[Records from a data source]
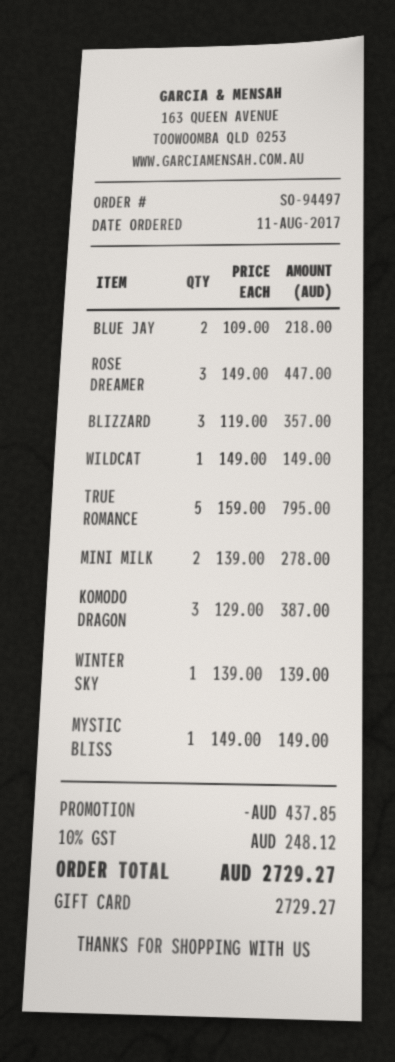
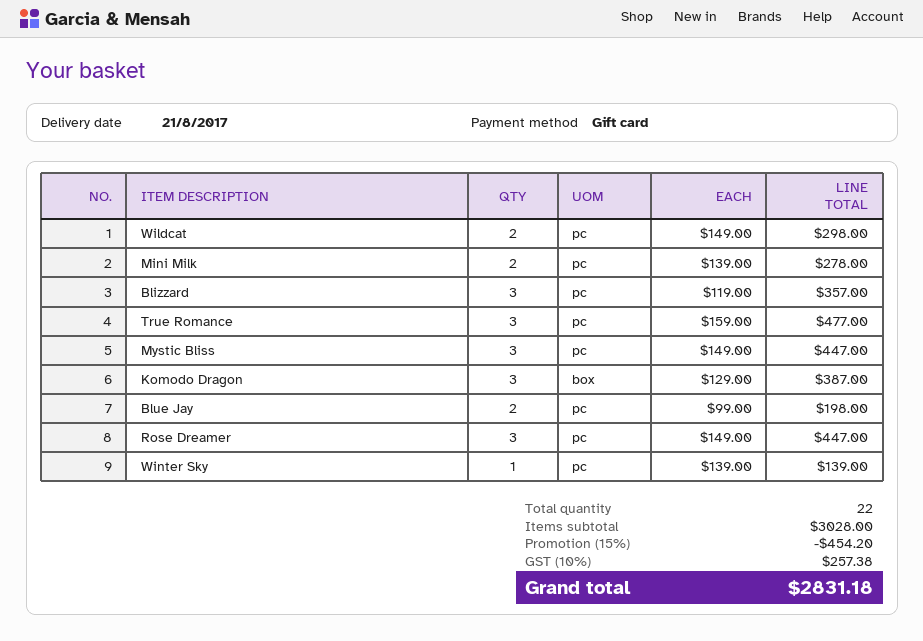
BLUE JAY: 2 x 109.00 = 218.00 -> 2 x 99.00 = 198.00
WILDCAT: 1 x 149.00 = 149.00 -> 2 x 149.00 = 298.00
TRUE ROMANCE: 5 x 159.00 = 795.00 -> 3 x 159.00 = 477.00
MYSTIC BLISS: 1 x 149.00 = 149.00 -> 3 x 149.00 = 447.00
discount: 437.85 -> 454.20
tax: 10% = 248.12 -> 10% = 257.38
total: 2729.27 -> 2831.18

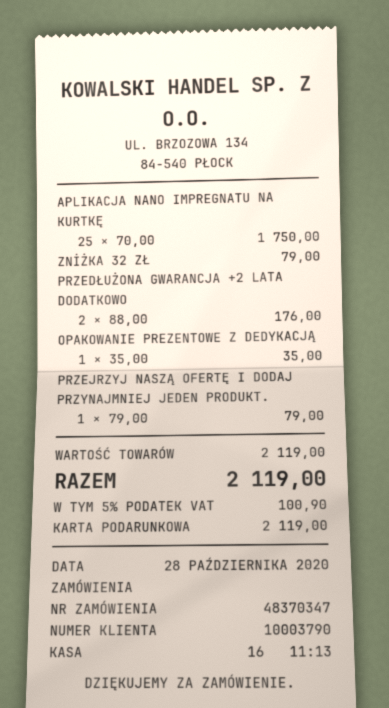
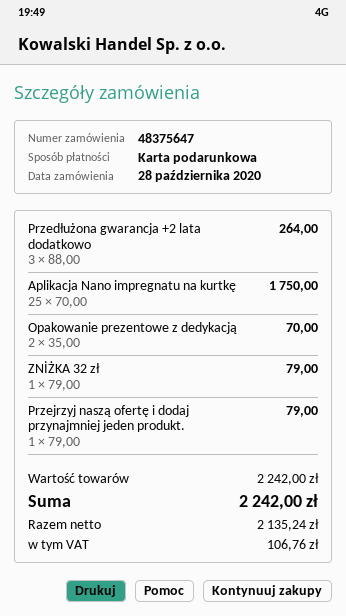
order number: 48370347 -> 48375647
PRZEDŁUŻONA GWARANCJA +2 LATA DODATKOWO: 2 x 88.00 = 176.00 -> 3 x 88.00 = 264.00
OPAKOWANIE PREZENTOWE Z DEDYKACJĄ: 1 x 35.00 = 35.00 -> 2 x 35.00 = 70.00
subtotal: 2119.00 -> 2242.00
tax: 100.90 -> 106.76
total: 2119.00 -> 2242.00

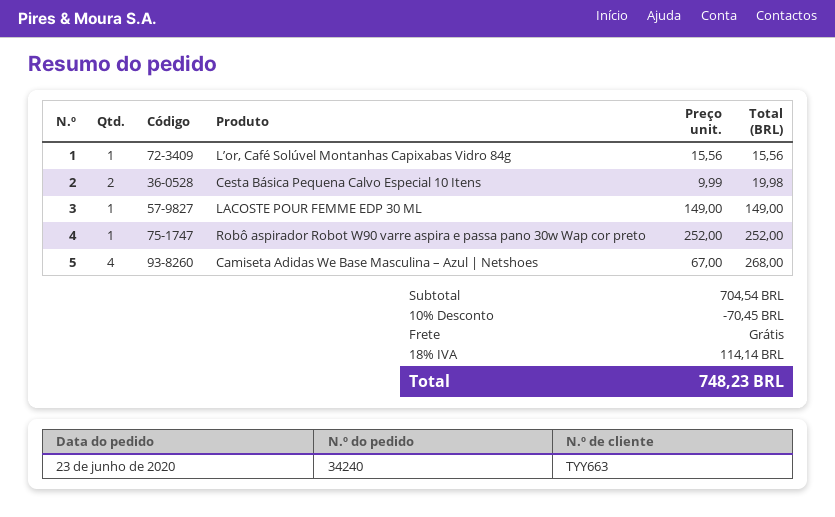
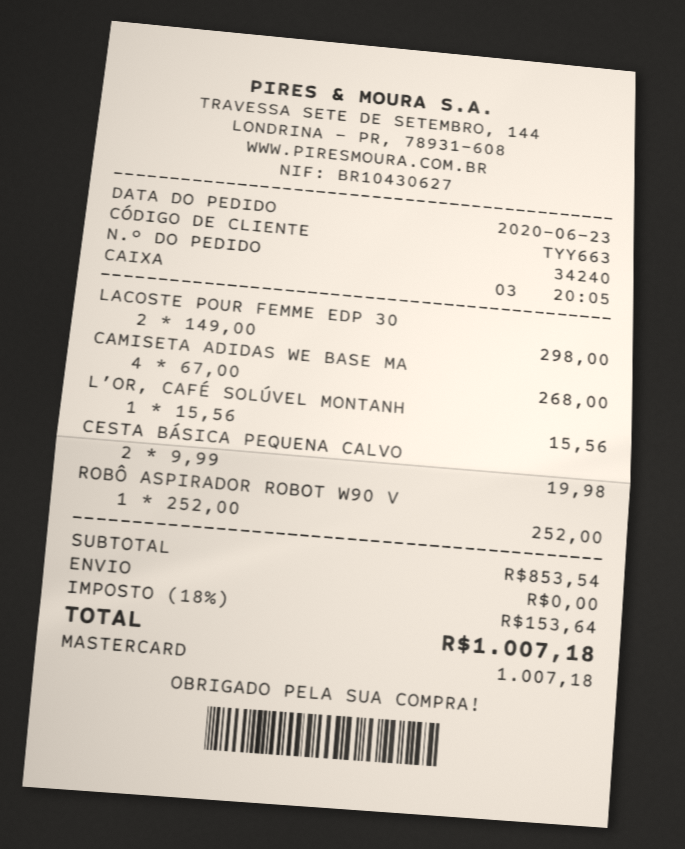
LACOSTE POUR FEMME EDP 30 ML: 1 x 149.00 = 149.00 -> 2 x 149.00 = 298.00
subtotal: 704.54 -> 853.54
discount: 10% = 70.45 -> none
tax: 18% = 114.14 -> 18% = 153.64
total: 748.23 -> 1007.18

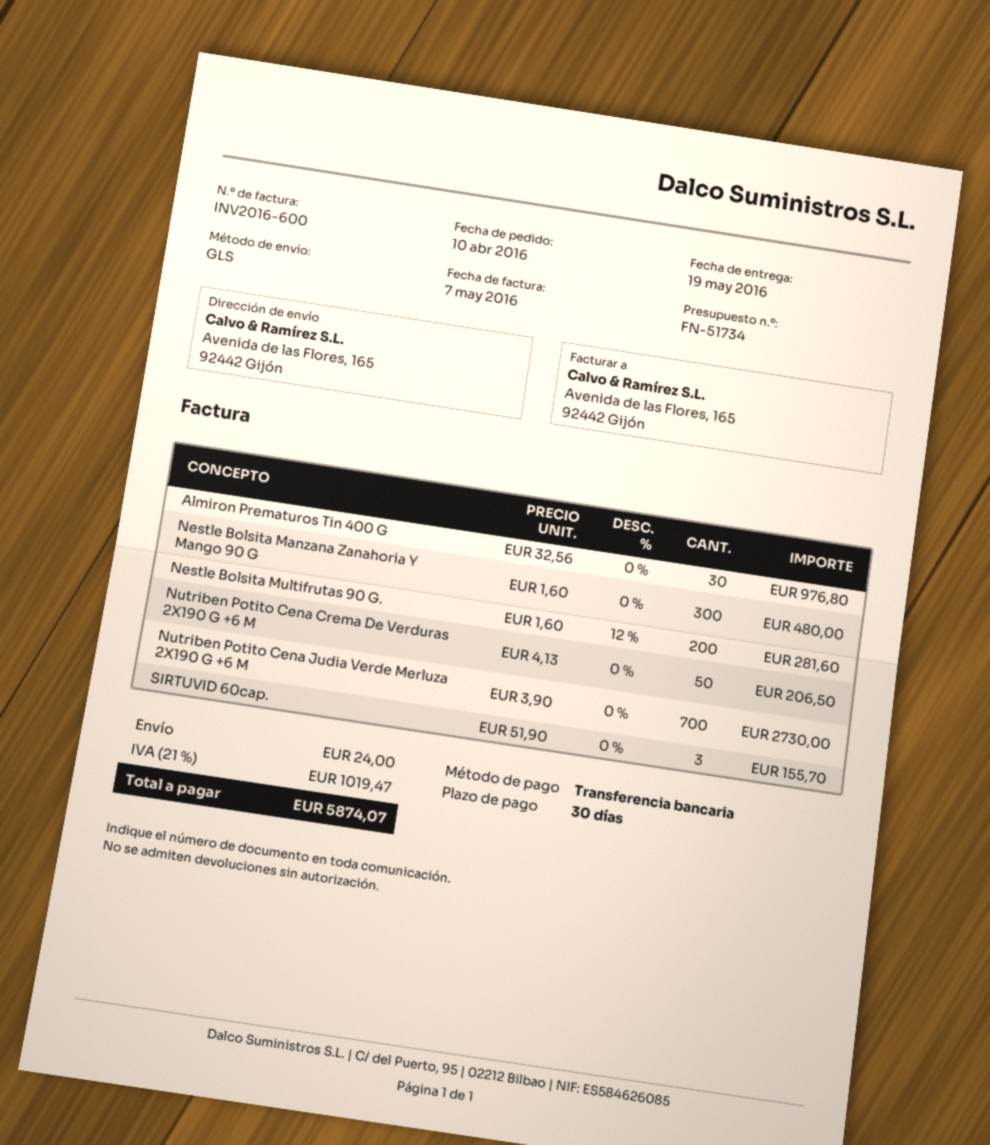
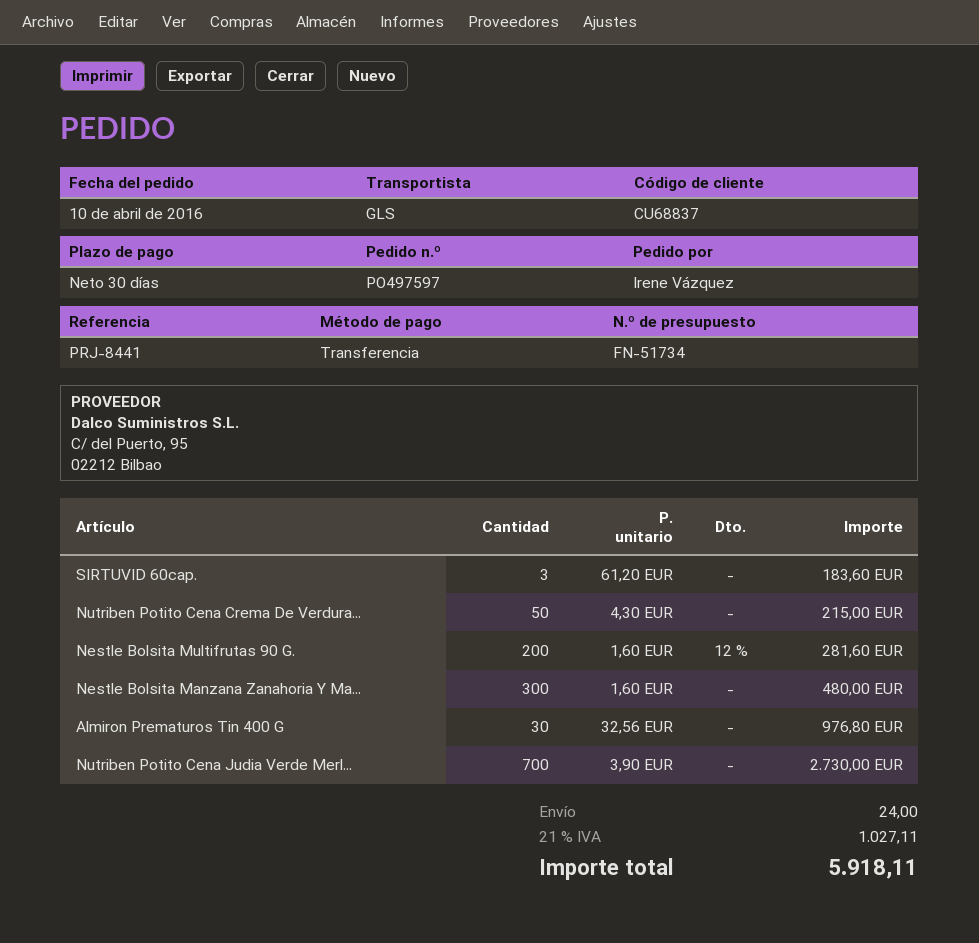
Nutriben Potito Cena Crema De Verduras 2X190 G +6 M: 50 x 4.13 = 206.50 -> 50 x 4.30 = 215.00
SIRTUVID 60cap.: 3 x 51.90 = 155.70 -> 3 x 61.20 = 183.60
tax: 21% = 1019.47 -> 21% = 1027.11
total: 5874.07 -> 5918.11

Aim of the exercise: Within the data, count the lines that hold the word "subtotal". Answer with the figure and nothing more.

Result for this exercise: 2